YOUR GOAL: In the answer, each line of the listing should appear again unchanged.

EXTRACTED DATA:

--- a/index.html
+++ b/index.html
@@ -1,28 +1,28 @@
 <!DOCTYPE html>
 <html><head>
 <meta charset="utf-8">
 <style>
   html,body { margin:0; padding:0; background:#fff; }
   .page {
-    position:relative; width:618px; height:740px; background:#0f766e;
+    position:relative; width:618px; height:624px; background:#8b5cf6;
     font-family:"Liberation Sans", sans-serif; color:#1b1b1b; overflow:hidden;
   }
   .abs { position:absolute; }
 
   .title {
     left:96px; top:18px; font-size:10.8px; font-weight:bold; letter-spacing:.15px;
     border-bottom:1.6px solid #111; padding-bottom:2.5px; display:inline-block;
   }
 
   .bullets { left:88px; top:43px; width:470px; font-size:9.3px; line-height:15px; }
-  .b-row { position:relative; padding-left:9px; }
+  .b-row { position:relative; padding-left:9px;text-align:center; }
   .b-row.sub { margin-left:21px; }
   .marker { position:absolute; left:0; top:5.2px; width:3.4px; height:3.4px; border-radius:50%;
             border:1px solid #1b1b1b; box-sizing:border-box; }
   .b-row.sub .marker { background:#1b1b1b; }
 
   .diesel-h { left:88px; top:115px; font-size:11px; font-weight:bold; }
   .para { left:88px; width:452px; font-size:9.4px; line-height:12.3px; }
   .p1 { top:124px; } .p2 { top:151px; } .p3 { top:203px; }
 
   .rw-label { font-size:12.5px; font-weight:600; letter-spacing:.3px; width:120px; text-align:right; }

TASK RESPONSE:
--- a/index.html
+++ b/index.html
@@ -1,28 +1,28 @@
 <!DOCTYPE html>
 <html><head>
 <meta charset="utf-8">
 <style>
   html,body { margin:0; padding:0; background:#fff; }
   .page {
-    position:relative; width:618px; height:740px; background:#0f766e;
+    position:relative; width:618px; height:624px; background:#8b5cf6;
     font-family:"Liberation Sans", sans-serif; color:#1b1b1b; overflow:hidden;
   }
   .abs { position:absolute; }
 
   .title {
     left:96px; top:18px; font-size:10.8px; font-weight:bold; letter-spacing:.15px;
     border-bottom:1.6px solid #111; padding-bottom:2.5px; display:inline-block;
   }
 
   .bullets { left:88px; top:43px; width:470px; font-size:9.3px; line-height:15px; }
-  .b-row { position:relative; padding-left:9px; }
+  .b-row { position:relative; padding-left:9px;text-align:center; }
   .b-row.sub { margin-left:21px; }
   .marker { position:absolute; left:0; top:5.2px; width:3.4px; height:3.4px; border-radius:50%;
             border:1px solid #1b1b1b; box-sizing:border-box; }
   .b-row.sub .marker { background:#1b1b1b; }
 
   .diesel-h { left:88px; top:115px; font-size:11px; font-weight:bold; }
   .para { left:88px; width:452px; font-size:9.4px; line-height:12.3px; }
   .p1 { top:124px; } .p2 { top:151px; } .p3 { top:203px; }
 
   .rw-label { font-size:12.5px; font-weight:600; letter-spacing:.3px; width:120px; text-align:right; }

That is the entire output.